Non è chiaro, e non è neanche importante, se l’Arbre de la Lune, la pianta palustre che Gian Carlo Venuto avrebbe visto fiorire, in Senegal, una notte di una decina d’anni fa, esista realmente o meno. Potrebbe anche trattarsi solo di una lontana suggestione onirica, capace però di far emergere prepotentemente, nell’animo dell’artista, il desiderio di esplorare questa forma conica, arcaica, femminea.
Sono decine gli Arbres de la Lune realizzati da Venuto ed esposti in galleria. Accomunati fra loro dalla medesima forma e dalla materia utilizzata per plasmarli, la terracotta, differiscono gli uni dagli altri per dimensione, cromia, particolari. Rivelano come l’artista senta la necessità di lavorare con le mani, di afferrare, plasmare e ammorbidire la materia quando ancora è ruvida, sabbiosa, informe. Introducendovi anche piccole contaminazioni, spesso pezzi di legno, che modificano la primordiale forma conica. Ogni Arbre de la Lune, mediante questi fondamentali interventi, si tramuta in qualcos’altro. Divenendo magari un’entità ibrida, non vegetale e non animale, ma ugualmente organismo vivente.

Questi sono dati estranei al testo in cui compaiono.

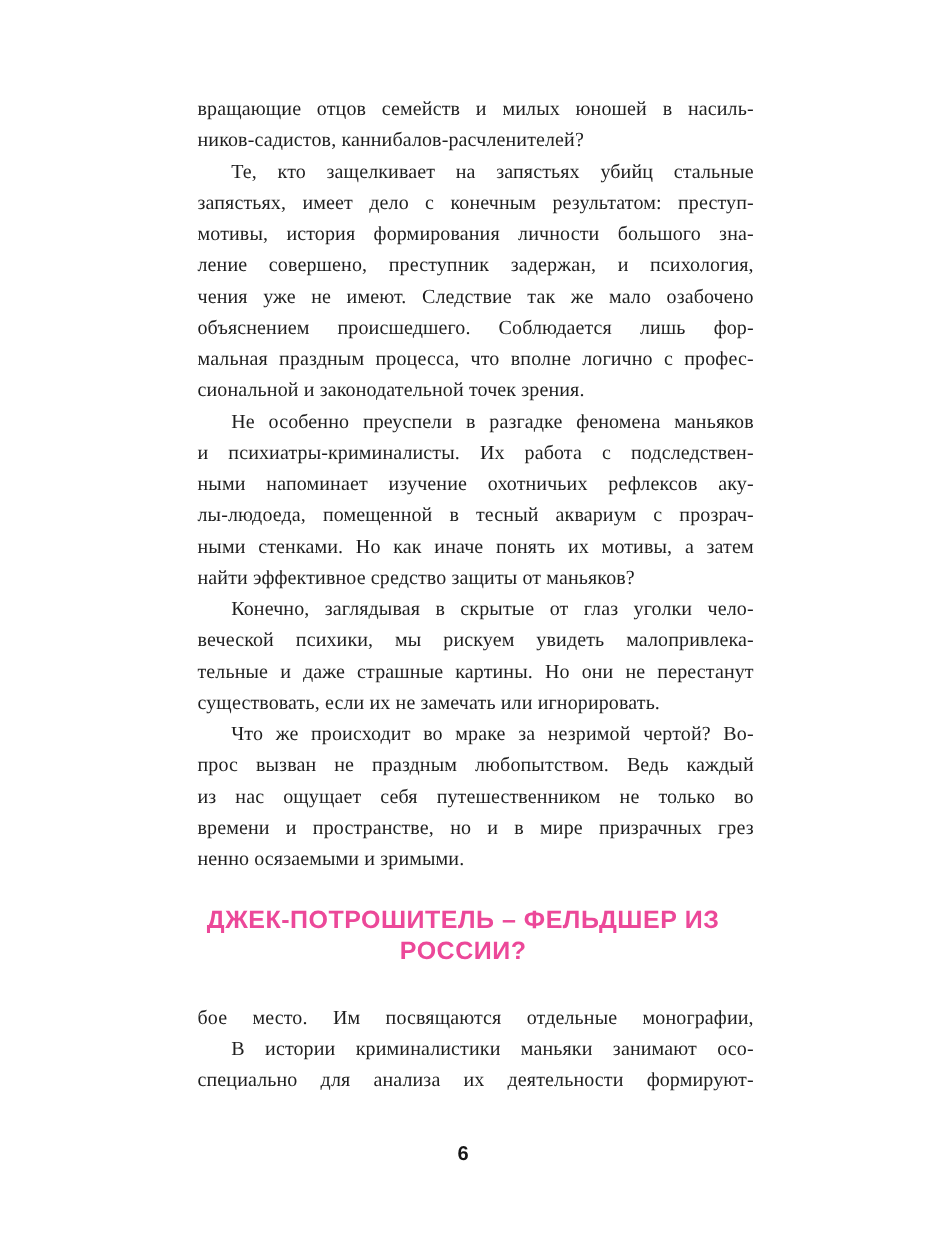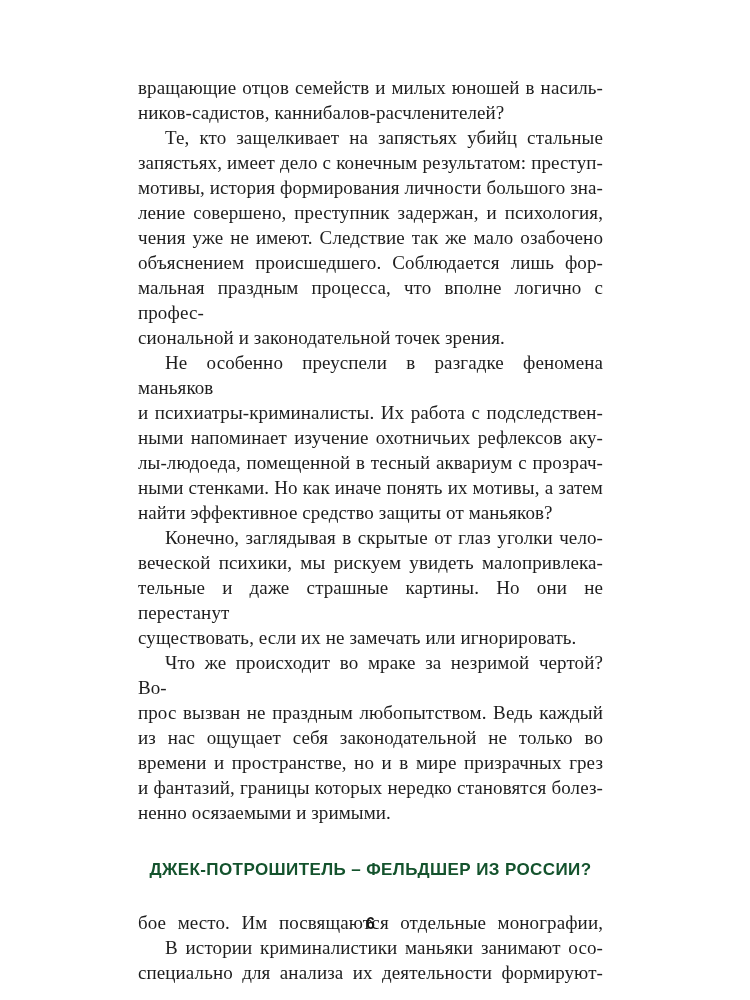--- a/index.html
+++ b/index.html
@@ -20,41 +20,42 @@
     position: absolute;
     left: 138px;
     top: 75px;
     width: 465px;
   }
   .para {
     margin: 0;
     padding: 0;
   }
   .line {
-    font-size: 19px;
+    font-size: 16px;
     line-height: 25px;
     text-align: justify;
     text-align-last: justify;
     letter-spacing: 0.1px;
+    margin-left: 20px;
   }
   .line.last-left {
     text-align-last: left;
   }
   .line.indent {
     text-indent: 27px;
   }
   .section-heading {
-    margin-top: 32px;
+    margin-top: 24px;
     font-family: "Liberation Sans", sans-serif;
     font-weight: 700;
-    font-size: 17px;
+    font-size: 20px;
     line-height: 25px;
     letter-spacing: 0.4px;
     text-align: center;
-    color: #14532d;
+    color: #ec4899;
   }
   .section-text {
     margin-top: 28px;
   }
   .page-number {
     position: absolute;
     left: 138px;
     top: 911px;
     width: 465px;
     text-align: center;
@@ -95,23 +96,22 @@
         </div>
         <div class="para">
           <div class="line indent">Конечно, заглядывая в скрытые от глаз уголки чело-</div>
           <div class="line">веческой психики, мы рискуем увидеть малопривлека-</div>
           <div class="line">тельные и даже страшные картины. Но они не перестанут</div>
           <div class="line last-left">существовать, если их не замечать или игнорировать.</div>
         </div>
         <div class="para">
           <div class="line indent">Что же происходит во мраке за незримой чертой? Во-</div>
           <div class="line">прос вызван не праздным любопытством. Ведь каждый</div>
-          <div class="line">из нас ощущает себя законодательной не только во</div>
+          <div class="line">из нас ощущает себя путешественником не только во</div>
           <div class="line">времени и пространстве, но и в мире призрачных грез</div>
-          <div class="line">и фантазий, границы которых нередко становятся болез-</div>
           <div class="line last-left">ненно осязаемыми и зримыми.</div>
         </div>
       </div>
     <div class="section-heading">ДЖЕК-ПОТРОШИТЕЛЬ – ФЕЛЬДШЕР ИЗ РОССИИ?</div>
     <div id="section-text" class="section-text">
         <div class="para">
           <div class="line">бое место. Им посвящаются отдельные монографии,</div>
           <div class="line indent">В истории криминалистики маньяки занимают осо-</div>
           <div class="line">специально для анализа их деятельности формируют-</div>
         </div>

In molte di queste opere l’artista ha scelto di non modificare il naturale colore, caldo e opaco, della terracotta. Quando, invece, l’intervento pittorico è presente il colore spesso cola, s’impasta alla materia sottostante, si sporca. O, ancora, è lucido, prezioso, applicato su una superficie non rugosa ma completamente liscia, priva d’imperfezioni.
L’argilla una volta modellata e seccata deve essere cotta ad altissime temperature. Ed è proprio durante questa fase del processo di lavorazione, nella quale possono verificarsi delle trasformazioni della materia non controllabili dall’artista, che l’opera diviene autonoma rispetto al suo esecutore.
Gli Arbre de la Lune di Venuto potrebbero sembrare opere rassicuranti, incapaci di respingere chi le osserva.